Saved entries:

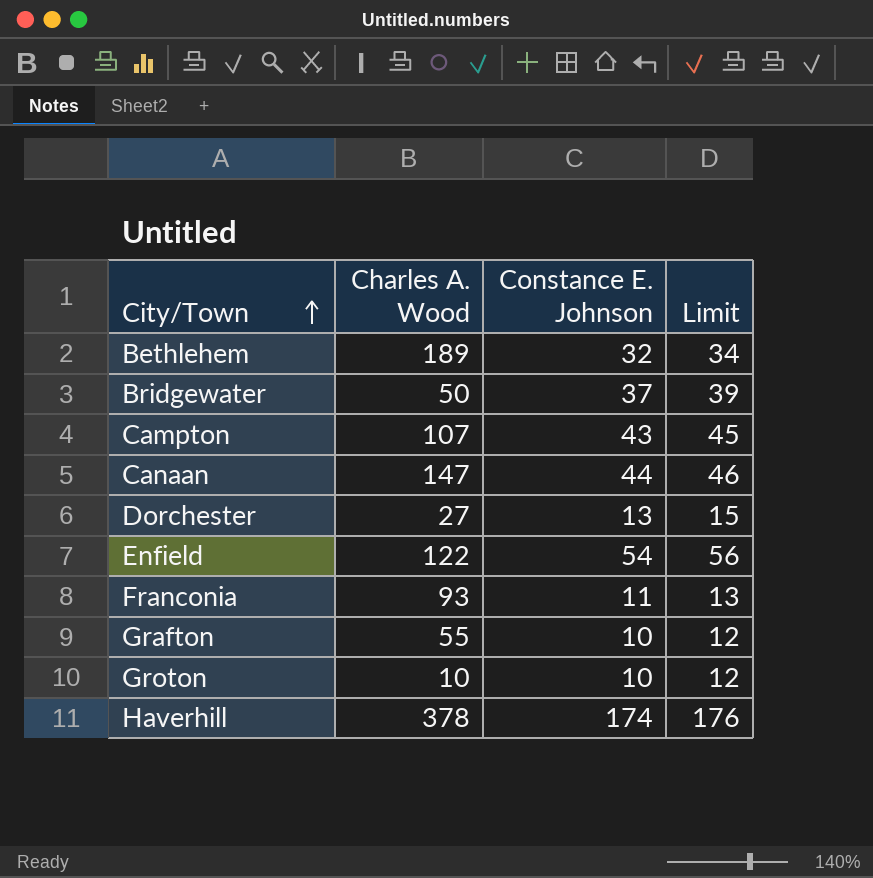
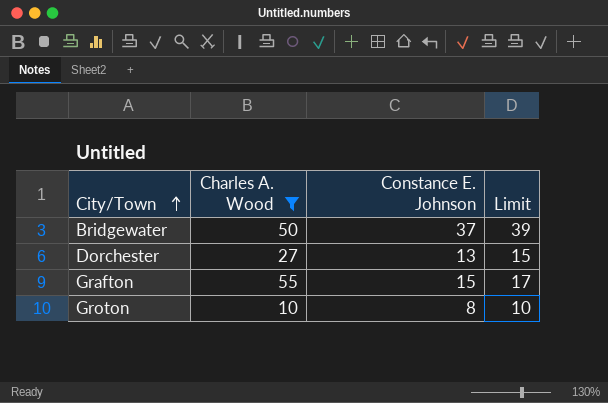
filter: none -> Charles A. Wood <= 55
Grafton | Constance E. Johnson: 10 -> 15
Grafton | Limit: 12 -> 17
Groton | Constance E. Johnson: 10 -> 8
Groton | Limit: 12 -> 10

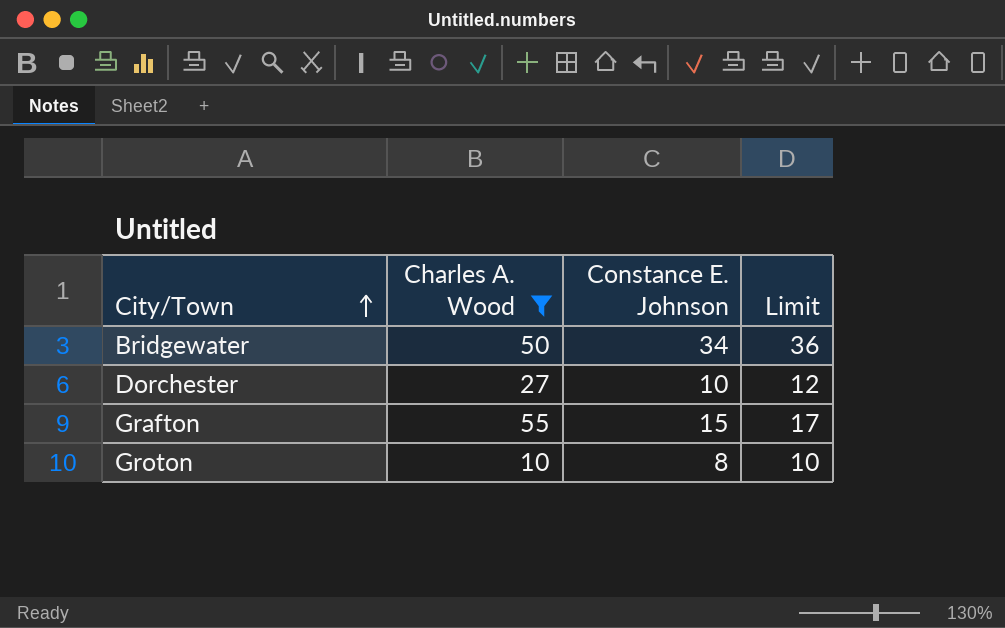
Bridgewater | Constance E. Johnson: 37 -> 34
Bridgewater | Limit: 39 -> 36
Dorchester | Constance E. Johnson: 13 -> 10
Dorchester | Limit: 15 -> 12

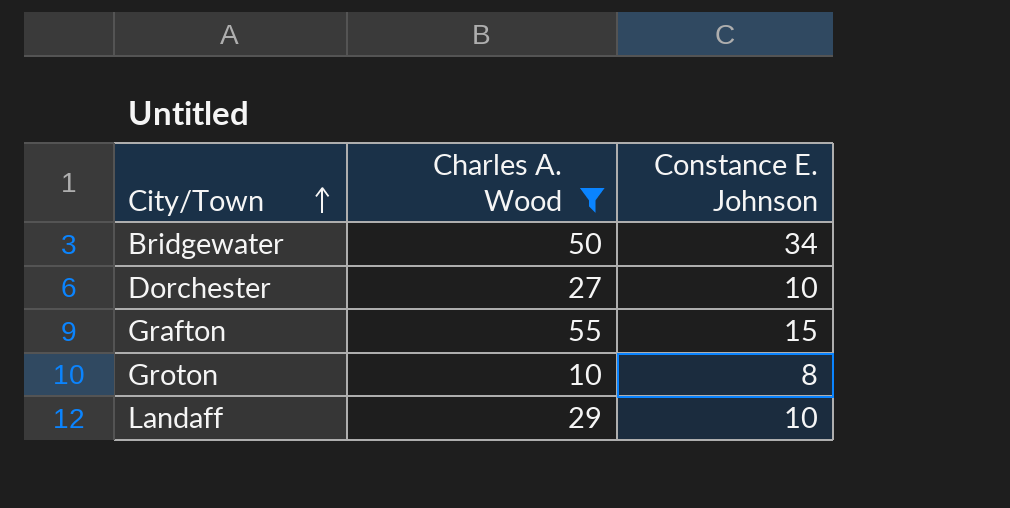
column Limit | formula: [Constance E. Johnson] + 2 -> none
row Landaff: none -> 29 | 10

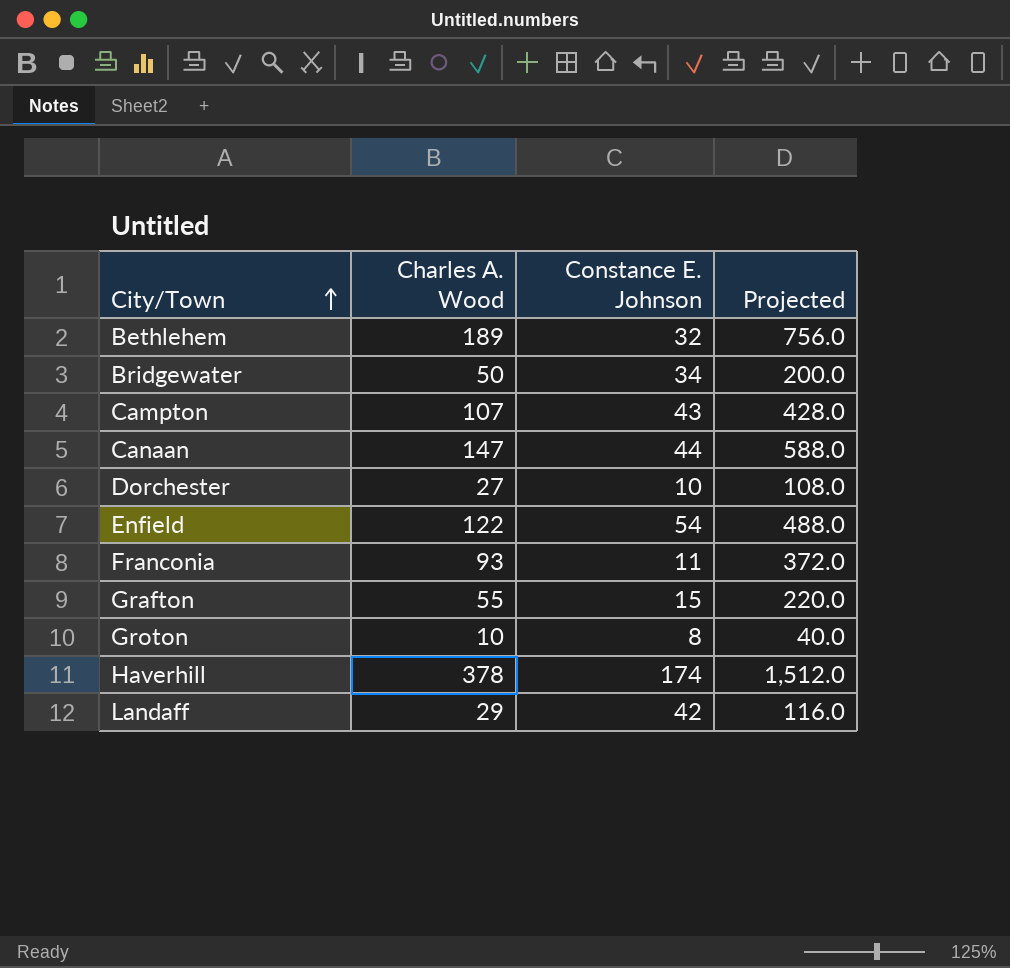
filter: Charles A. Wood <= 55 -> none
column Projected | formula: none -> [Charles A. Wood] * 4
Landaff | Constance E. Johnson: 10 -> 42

• _Assignment_
Every record above should be set down exactly, with the pictures left out.

• _Exercise output_
filter: none -> Charles A. Wood <= 55
Grafton | Constance E. Johnson: 10 -> 15
Grafton | Limit: 12 -> 17
Groton | Constance E. Johnson: 10 -> 8
Groton | Limit: 12 -> 10

Bridgewater | Constance E. Johnson: 37 -> 34
Bridgewater | Limit: 39 -> 36
Dorchester | Constance E. Johnson: 13 -> 10
Dorchester | Limit: 15 -> 12

column Limit | formula: [Constance E. Johnson] + 2 -> none
row Landaff: none -> 29 | 10

filter: Charles A. Wood <= 55 -> none
column Projected | formula: none -> [Charles A. Wood] * 4
Landaff | Constance E. Johnson: 10 -> 42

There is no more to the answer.